Given entries:
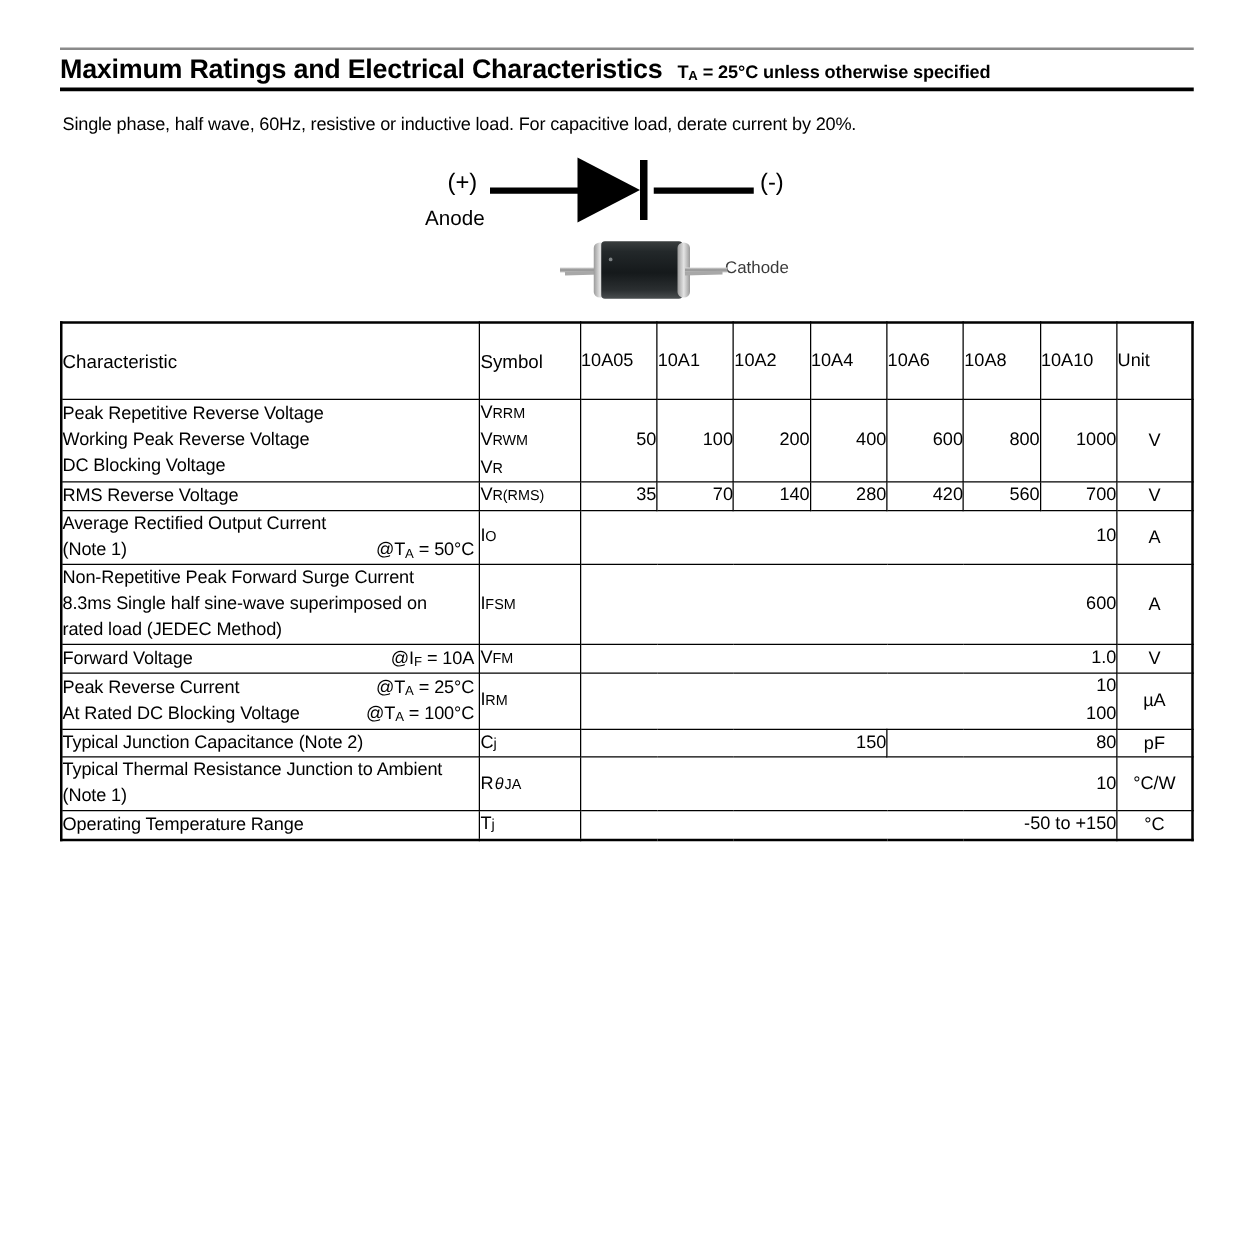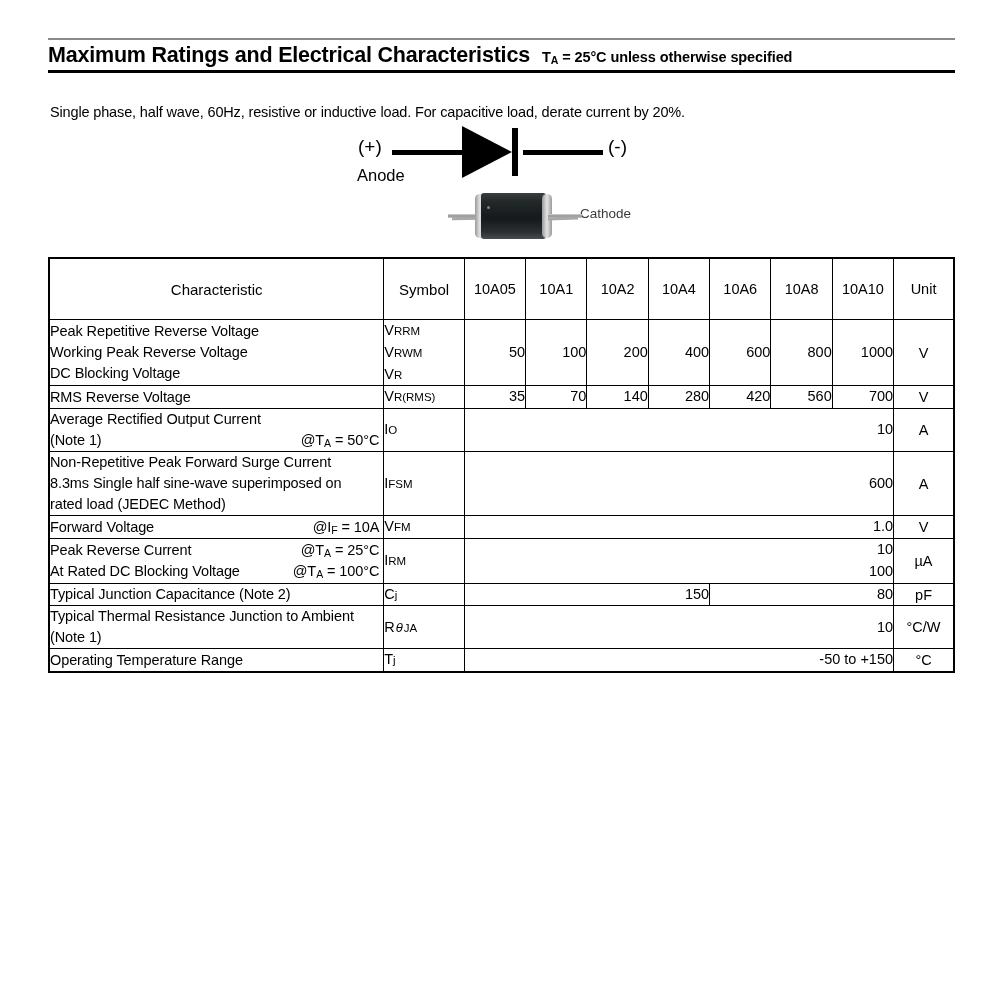"Single phase, half wave, 60Hz," .subtitle { top: 104px -> 92px }
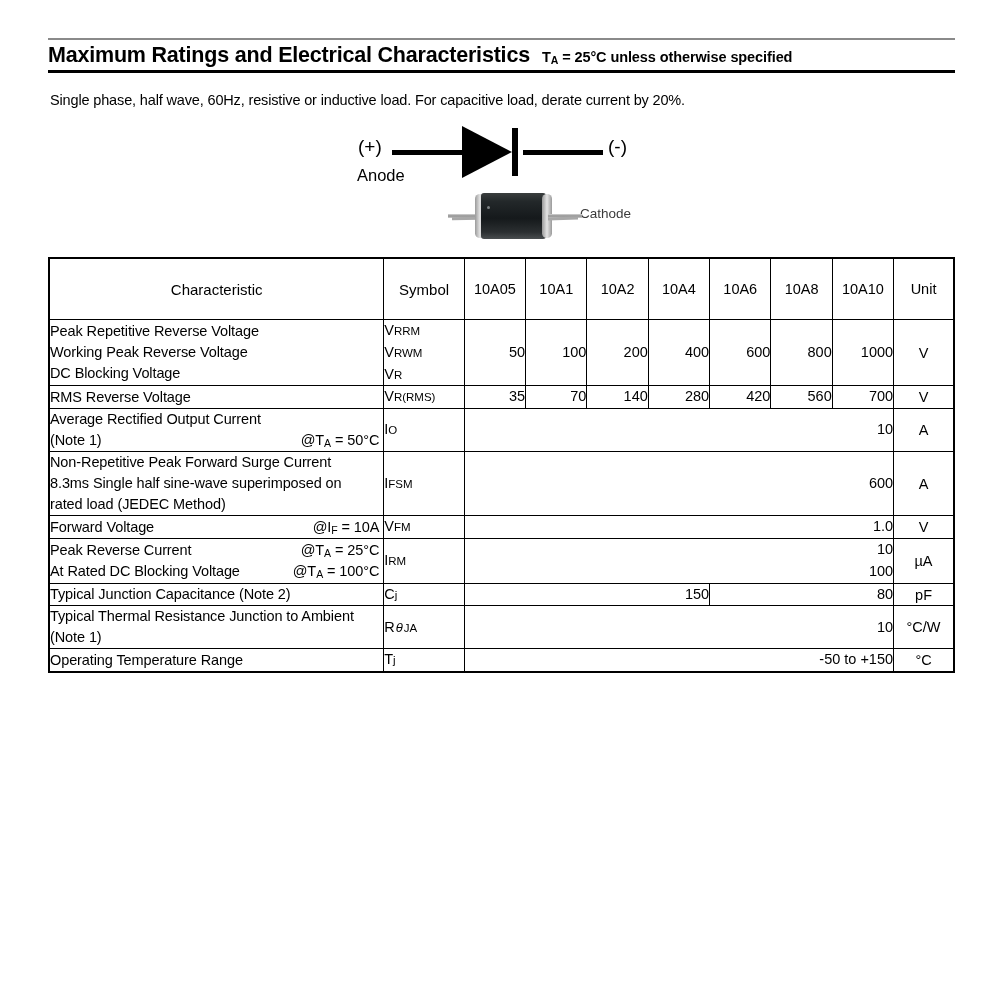"Anode" .lbl-anode { left: 17px -> 0 }
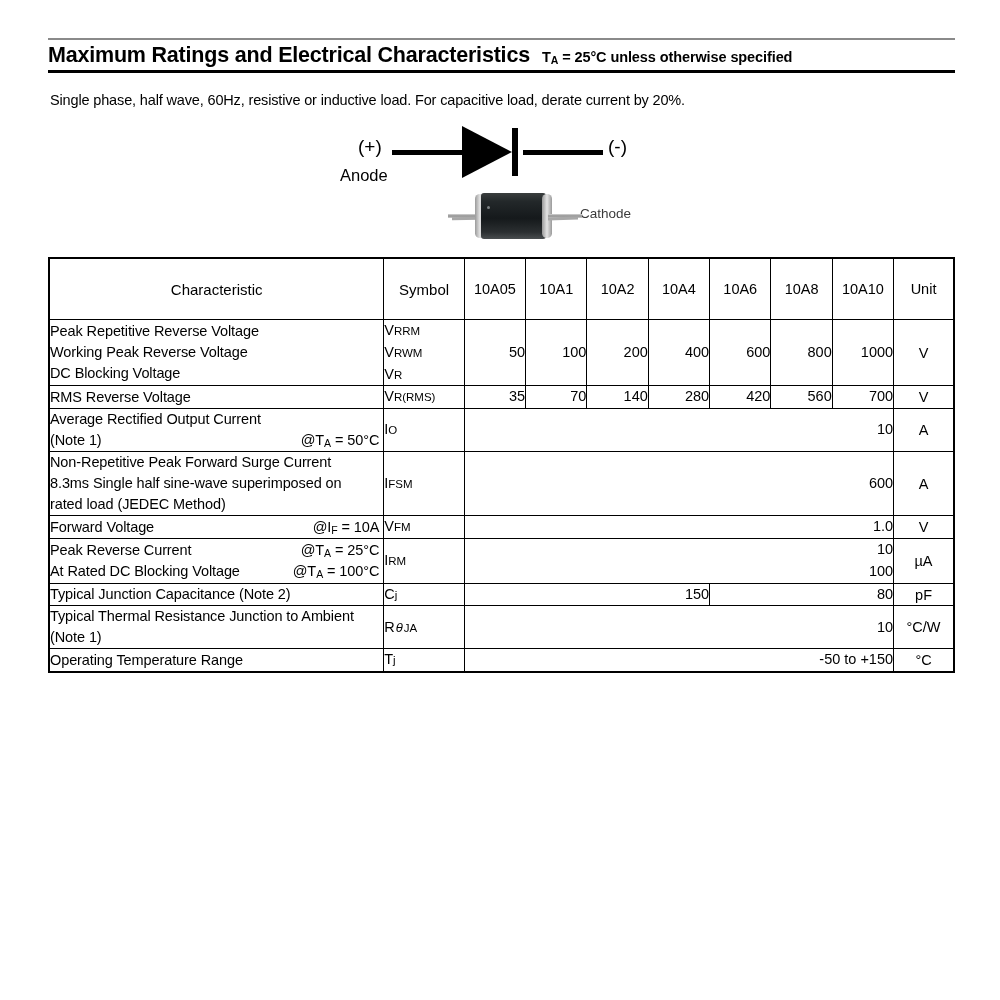"Characteristic" .hdr td { text-align: center -> left }
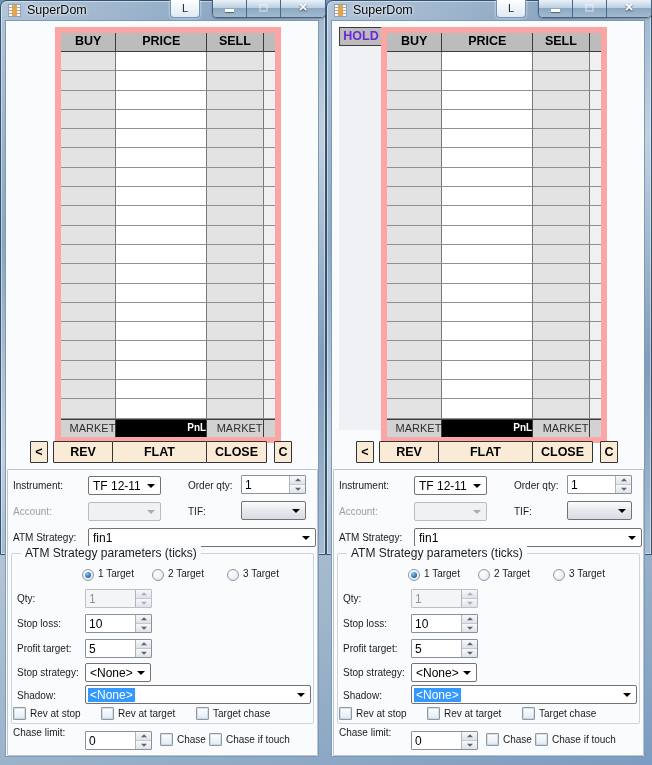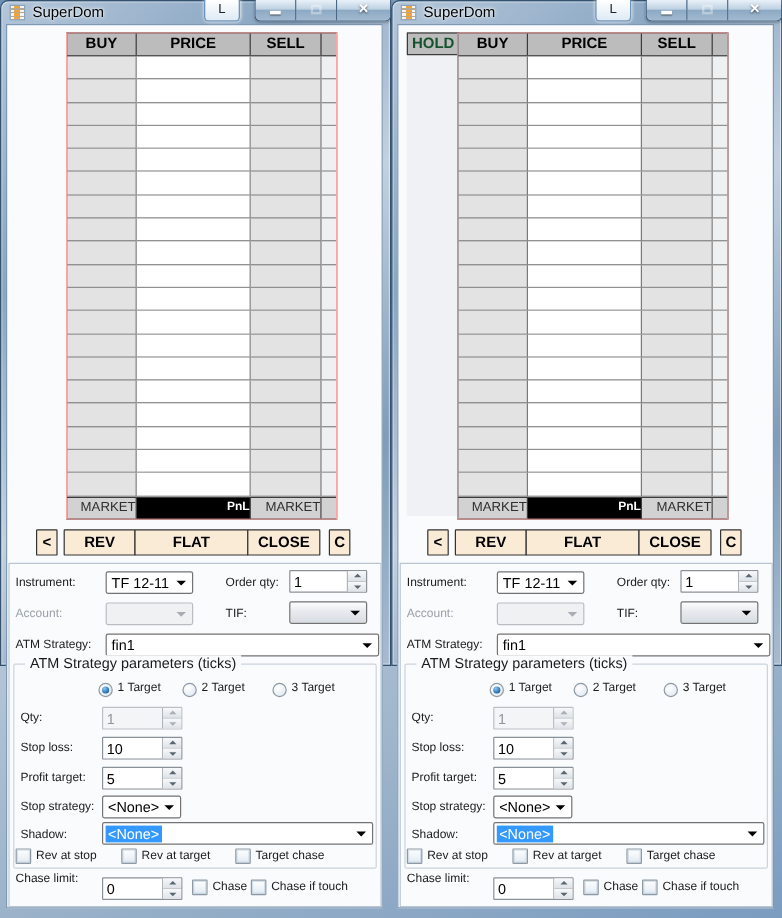"BUY" .dom-table { background: #000000 -> #ef4444; border: 1px solid #fca5a5 -> 6px solid #fca5a5 }
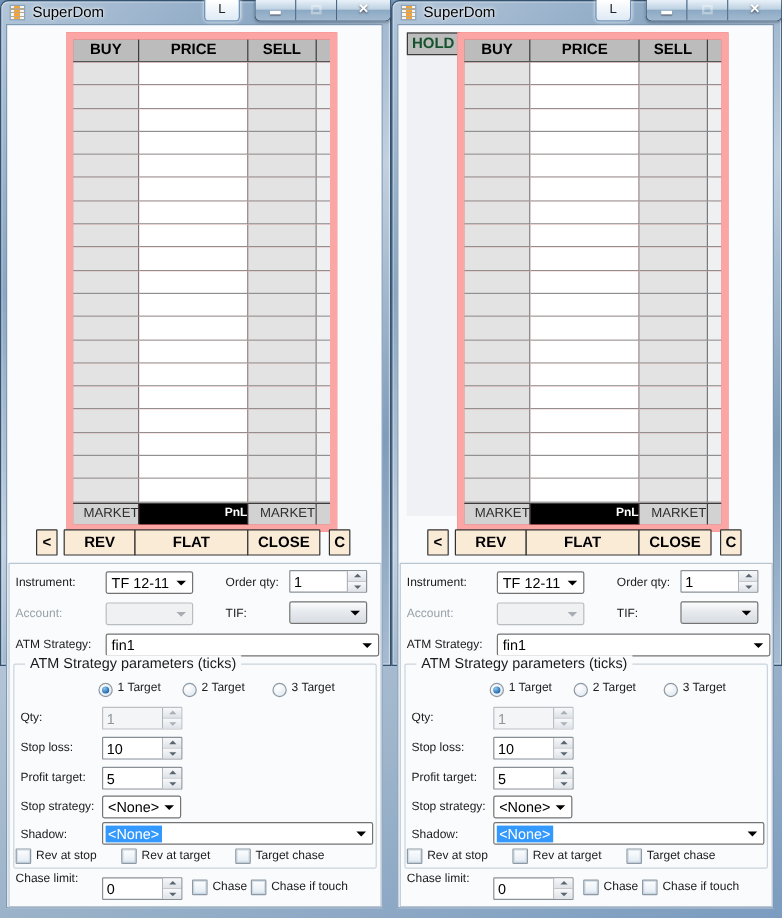"HOLD" .hold-header { color: #14532d -> #6d28d9 }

Description of the task:
All of the entries above are to be duplicated exactly, with every image left out.

Exercise solution:
"Single phase, half wave, 60Hz," .subtitle { top: 104px -> 92px }
"Anode" .lbl-anode { left: 17px -> 0 }
"Characteristic" .hdr td { text-align: center -> left }
"BUY" .dom-table { background: #000000 -> #ef4444; border: 1px solid #fca5a5 -> 6px solid #fca5a5 }
"HOLD" .hold-header { color: #14532d -> #6d28d9 }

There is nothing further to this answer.